This is strange. The Founding Fathers were themselves the creatures of tradition, steeped in the political and diplomatic wisdom of the age. Overwhelmingly they accepted the philosophic conviction of Edmund Burke that society comprised a continuing compact between the dead, the living, and the yet unborn. The living might be masters of their immediate destiny, but they would, if they were wise, take cognizance of those traditions that had the sanction of wisdom and common sense and transmit that heritage to those who would follow. In fulfilling that obligation to themselves and to posterity such early American leaders as George Washington, Thomas Jefferson, James Madison, Alexander Hamilton, John and John Quincy Adams, in their voluminous writings, drew on the European past and those who had analyzed it so brilliantly—Grotius, Hobbes, Fenelon, Vattel, and Burlamaqui—to create for the United States a diplomatic tradition unmatched in history.
For the Founding Fathers the United States, as an independent nation, existed in a fundamentally anarchical world of sovereign states, each struggling to enhance its security, assure the integrity of its political life, and protect the well-being of its citizens through the exercise of power and diplomacy. Yet the acceptance of such a seemingly forbidding world view was scarcely universal. Some Americans adopted the more reassuring notion that the United States, in separating from England, had escaped the world of power politics. Thomas Paine had argued in Common Sense (1776) that America’s attachment to Britain alone had endangered its security. It was the British connection that had tended “to involve this Continent in European wars and quarrels, and set us at variance with nations who would otherwise seek our friendship, and against whom we have neither anger nor complaint.” More specifically, Paine predicted that France and Spain, both New World powers, would never be “our enemies as Americans, but as our being subjects of Great Britain.” An independent United States would have no cause to defy other countries with demanding foreign policies. “Our plan,” he wrote, “is commerce, and that, well attended to, will secure us the peace and friendship of all Europe; because it is the interest of all Europe to have America a free port. Her trade will always be a protection, and her barrenness of gold and silver secure her from invaders.” Paine advocated a navy adequate to protect American shores. Such naval power would effectively reinforce a policy of military and political isolation from Europe.

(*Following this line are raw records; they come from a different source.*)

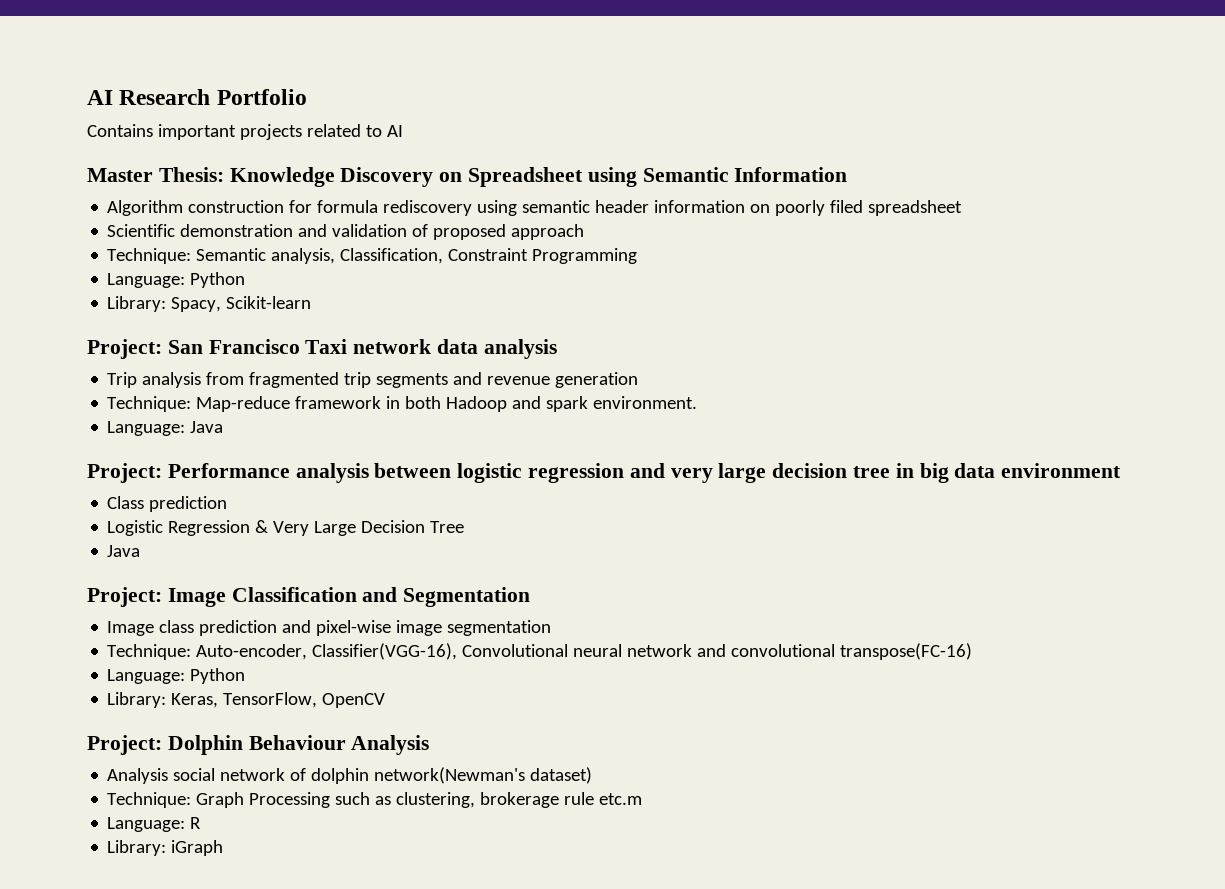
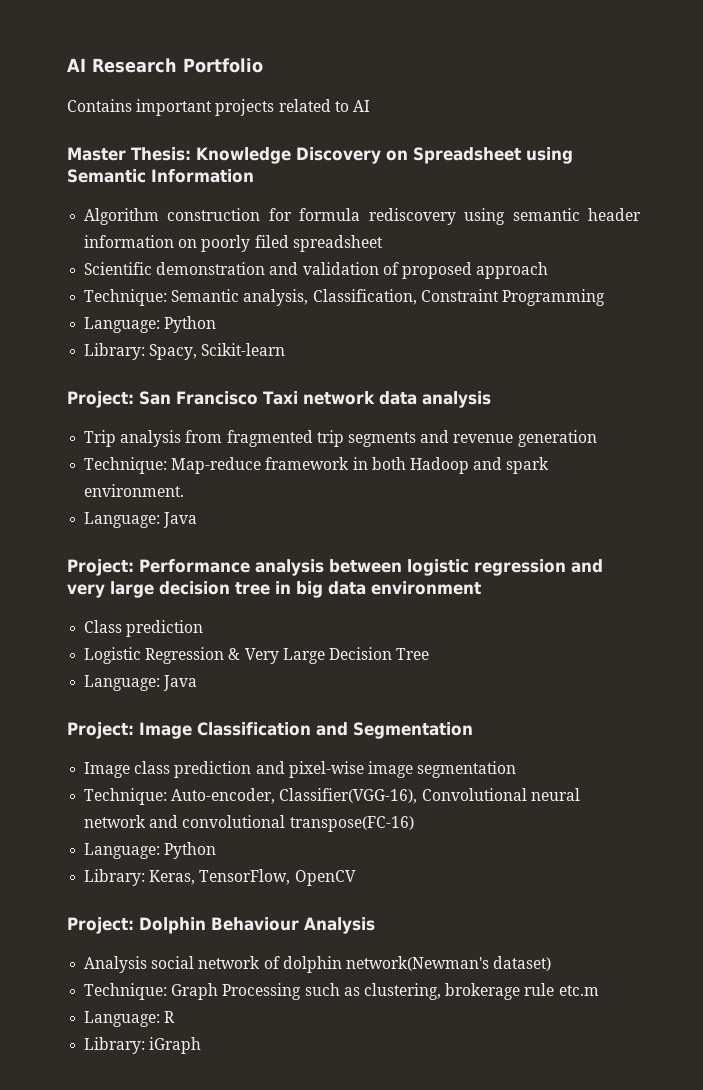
(465, 527) none -> [84,675,161,691] Language:

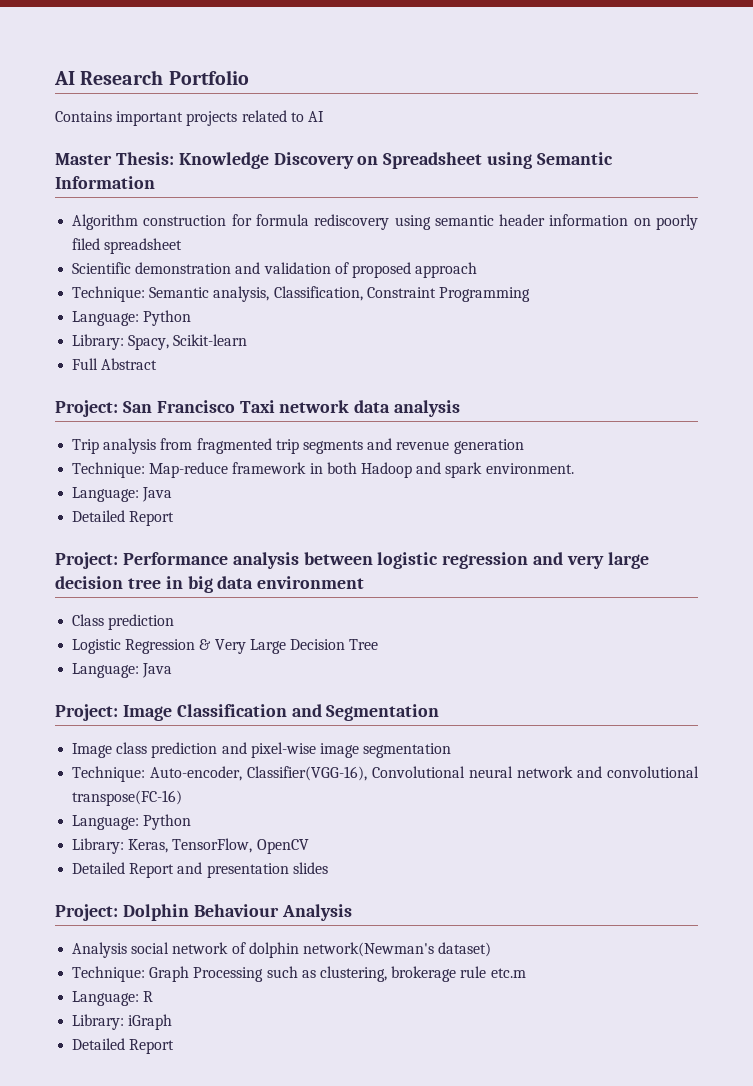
(286, 349) none -> [72,358,158,370] // Full Abstract
(198, 520) none -> [72,510,175,526] // Detailed Report
(356, 878) none -> [72,862,328,878] // Detailed Report and presentation slides
(202, 1045) none -> [72,1038,175,1054] // Detailed Report

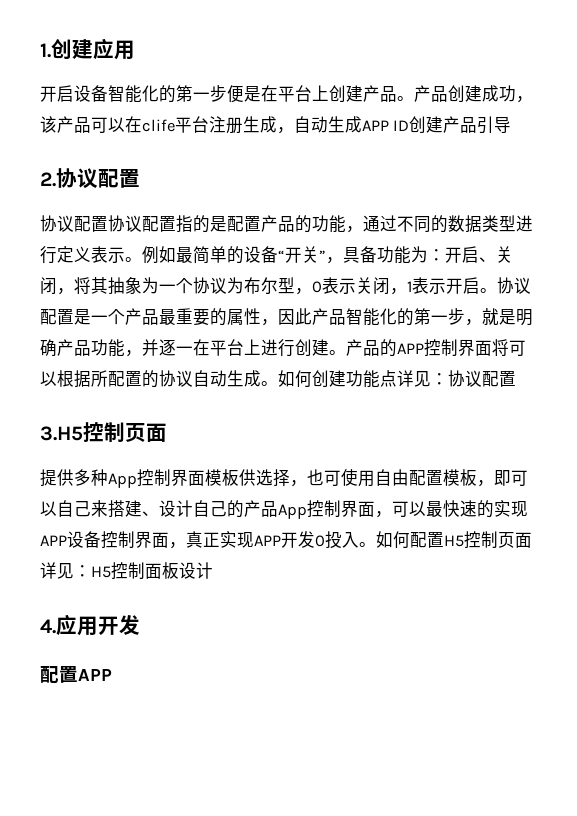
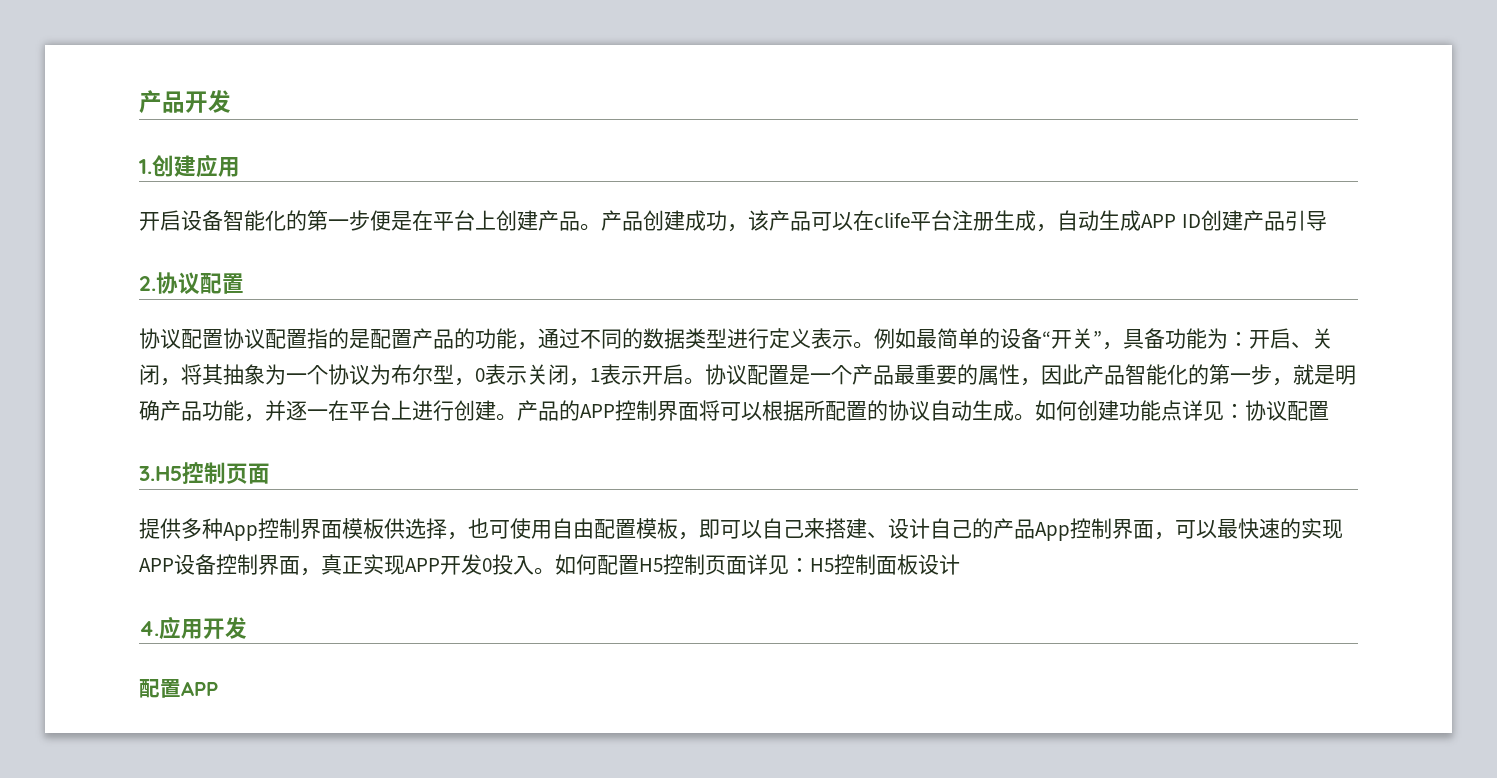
(40, 50) none -> [139,90,231,114] 产品开发 //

Repeatedly in The Federalist (1788) Alexander Hamilton challenged Paine’s assumption that independence from England had freed America from the vicissitudes of European politics or that commerce, especially that conducted by republics, eliminated the danger of war. “Have republics in practice,” he asked, “been less addicted to war than monarchies? Are not the former administered by men as well as the latter? Are there not adversions, predilections, rivalships, and desires of unjust acquisitions, that affect nations as well as kings? Are not popular assemblies frequently subject to the impulses of rage, resentment, jealousy, avarice, and of other irregular and violent propensities? . . . Has commerce hitherto done any thing more than change the objects of war? Is not the love of wealth as domineering and enterprising a passion as that of power or glory?. . . Let experience, the least fallible guide of human opinions, be appealed to for an answer to these inquiries.” Carthage, a commercial republic, was the aggressor in the very war that terminated its existence. Holland, another commercial republic, played a conspicuous role in the wars of modern Europe. Britain’s marked addiction for commerce never prevented that country from engaging in war. Public passions could draw a country into war as readily as monarchial ambitions. “There have been . . .almost as many popular as royal wars,” Hamilton concluded. “The cries of the nation and the importunities of their representatives have, upon various occasions, dragged their monarchs into war, or continued them in it, contrary to their inclinations, and sometimes contrary to the real interests of the state.”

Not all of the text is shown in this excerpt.